Le rappeur Balthazar DY vient de libérer « Sougué Taa », un single satirique en soussou qui embrase la toile. Entre dénonciation de l’ethnocentrisme et critique acerbe du sommet de l’État, l’artiste signe un pamphlet sonore d’une rare audace.
Avec « Sougué Taa », Balthazar DY s’installe au poste d’observateur critique d’une Guinée en pleine mutation, mais toujours hantée par ses vieux démons. Dès l’introduction, le ton est donné. L’artiste compare la gestion du pouvoir à une relation de séduction forcée, exigeant des dirigeants qu’ils fassent « la cour » au peuple au lieu de le trahir.
Le morceau ne s’embarrasse d’aucune diplomatie. Balthazar DY revient sur les débuts de la transition avec une métaphore crue.
Le point culminant de « Sougué Taa » reste sa charge contre l’instrumentalisation de l’ethnie. Le rappeur s’attaque frontalement aux leaders politiques, citant nommément des dossiers brûlants comme celui d’Air Guinée et la CRIEF. Sa critique ne faiblit pas face aux militants de tous bords, dénonçant un jeu de dupes :
« À bas le Peulh. À bas le Soussou. À bas le Malinké… Je veux que les Guinéens effacent l’ethnie du débat politique.

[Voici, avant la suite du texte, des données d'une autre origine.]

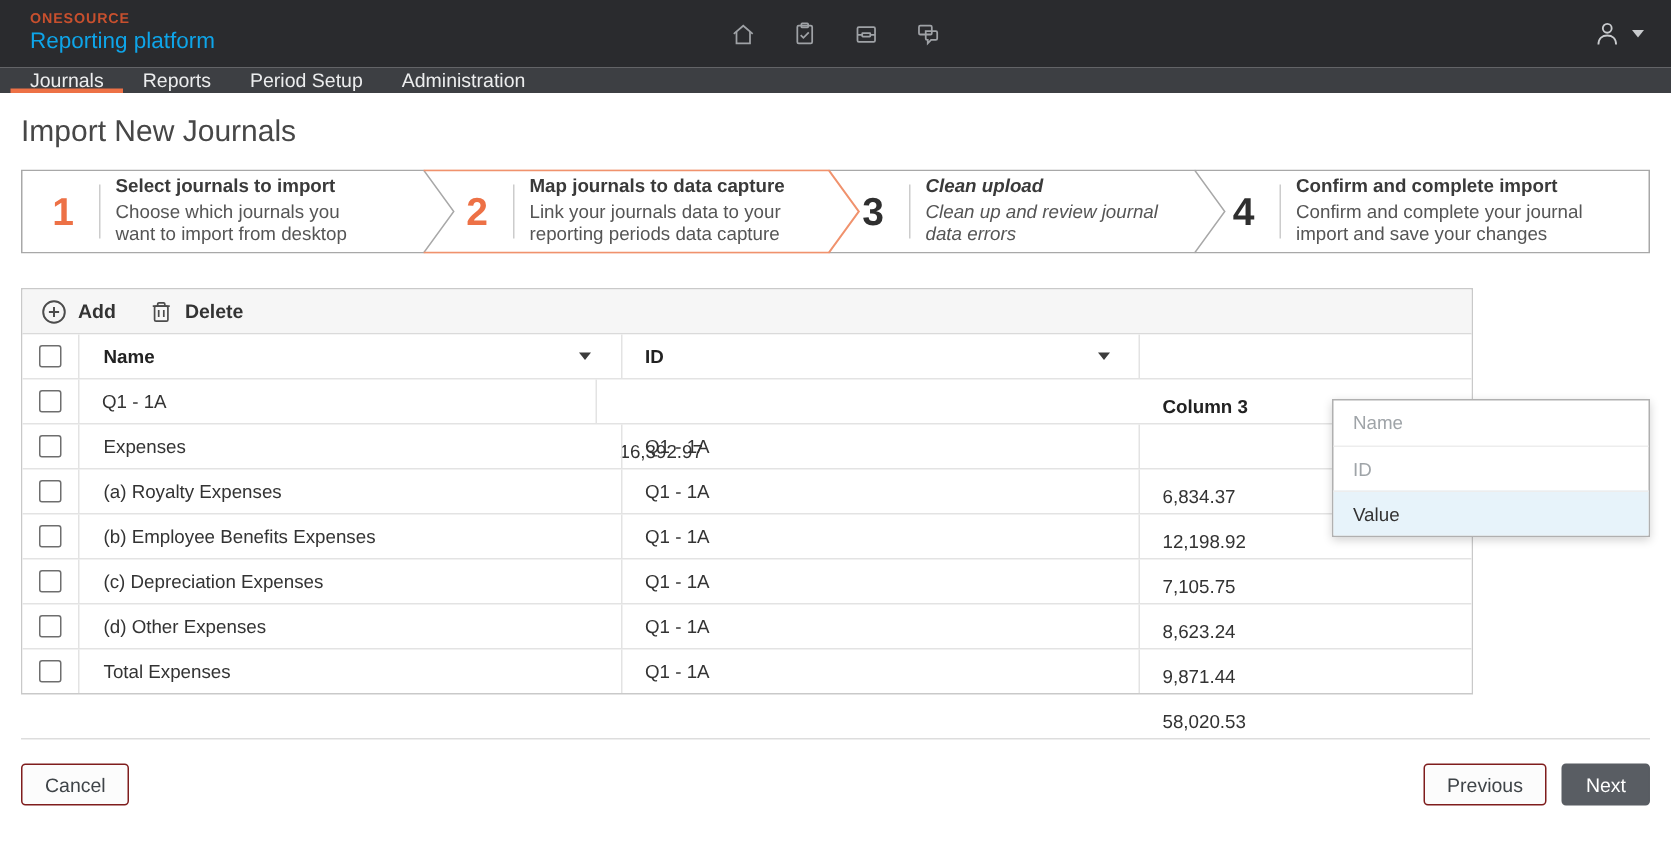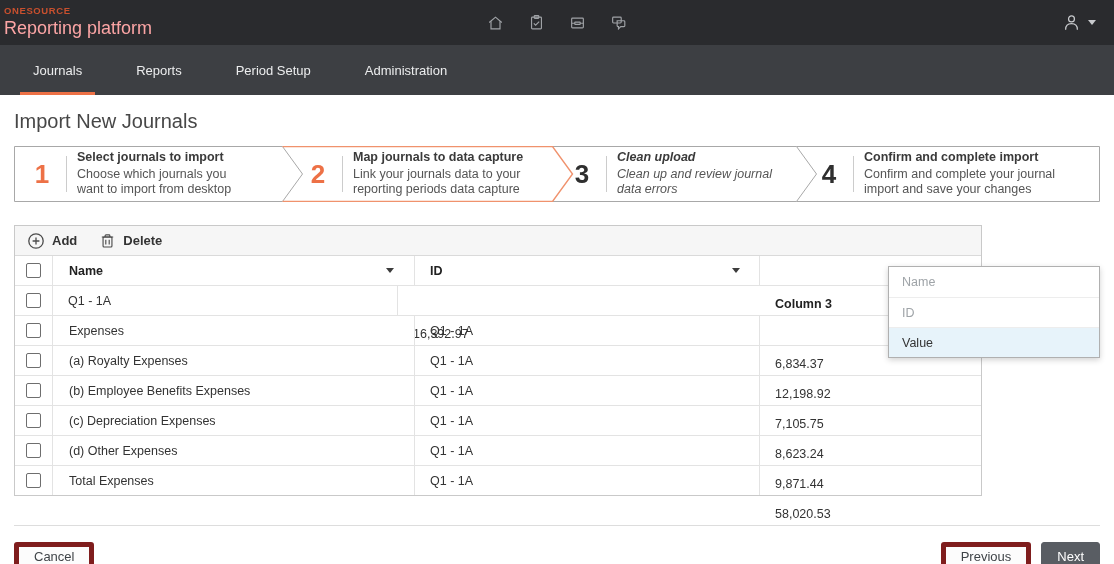"ONESOURCE" .brand { padding-left: 4px -> 20px }
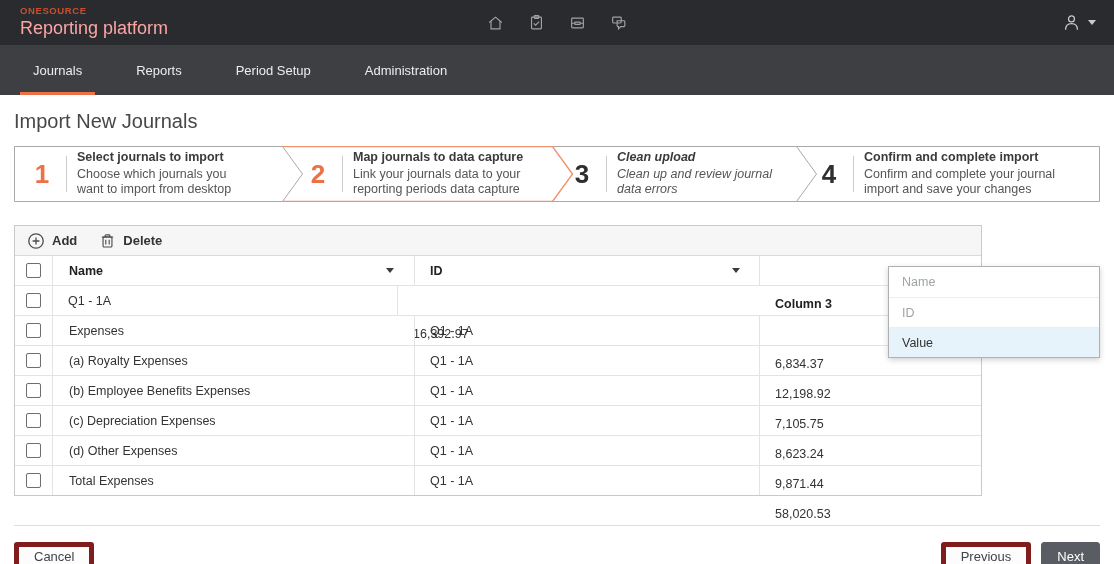"Reporting platform" .app-title { color: #fca5a5 -> #0ea5e9; font-size: 18px -> 15px }
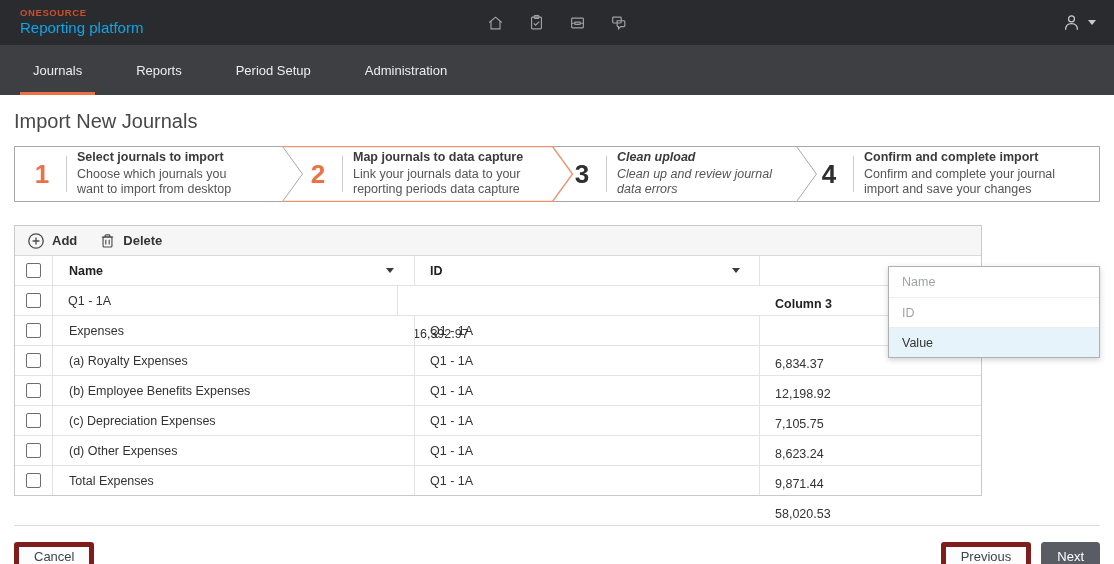"Journals" .nav { gap: 28px -> none; height: 50px -> 17px; padding-left: 20px -> 7px }
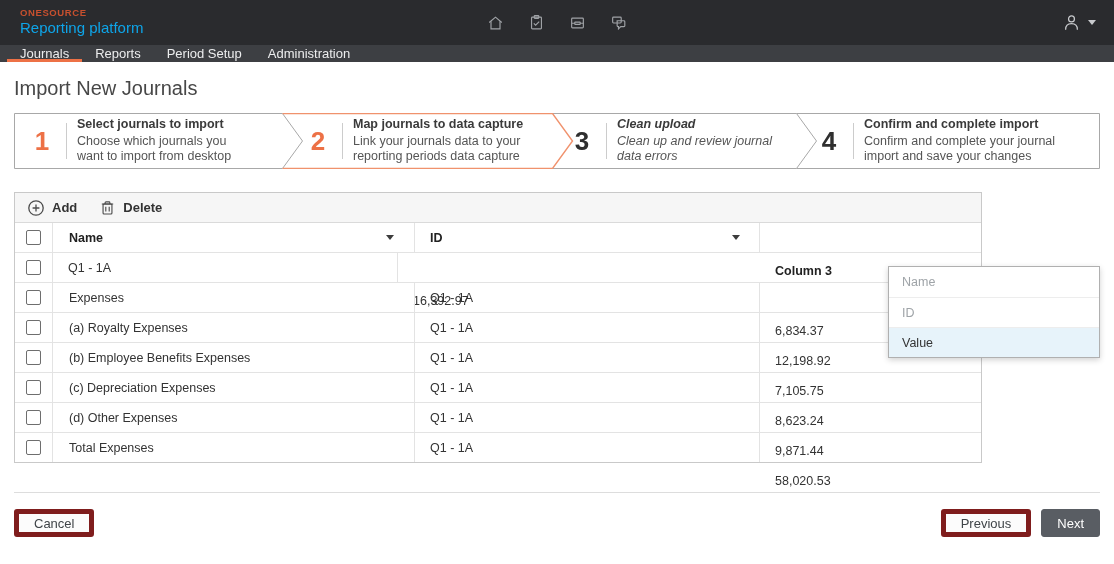"Cancel" .btn.ghost { border: 5px solid #7f1d1d -> 1px solid #7f1d1d }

Tant que vos yeux chercheront l’ethnie, vous ne trouverez pas la solution. »
L’artiste conclut sur le spectacle désolant d’une classe politique qui s’accroche au passé, imitant même les cris de détresse de l’ancien président déchu.
Avec ce titre, Balthazar DY ne cherche pas seulement à faire danser. Il livre un plaidoyer pour la conscience citoyenne, rappelant à chaque Guinéen l’urgence de voter pour l’avenir de ses enfants plutôt que pour des appartenances communautaires. Un morceau qui, à n’en pas douter, continuera d’alimenter les débats dans les foyers et sur les réseaux sociaux.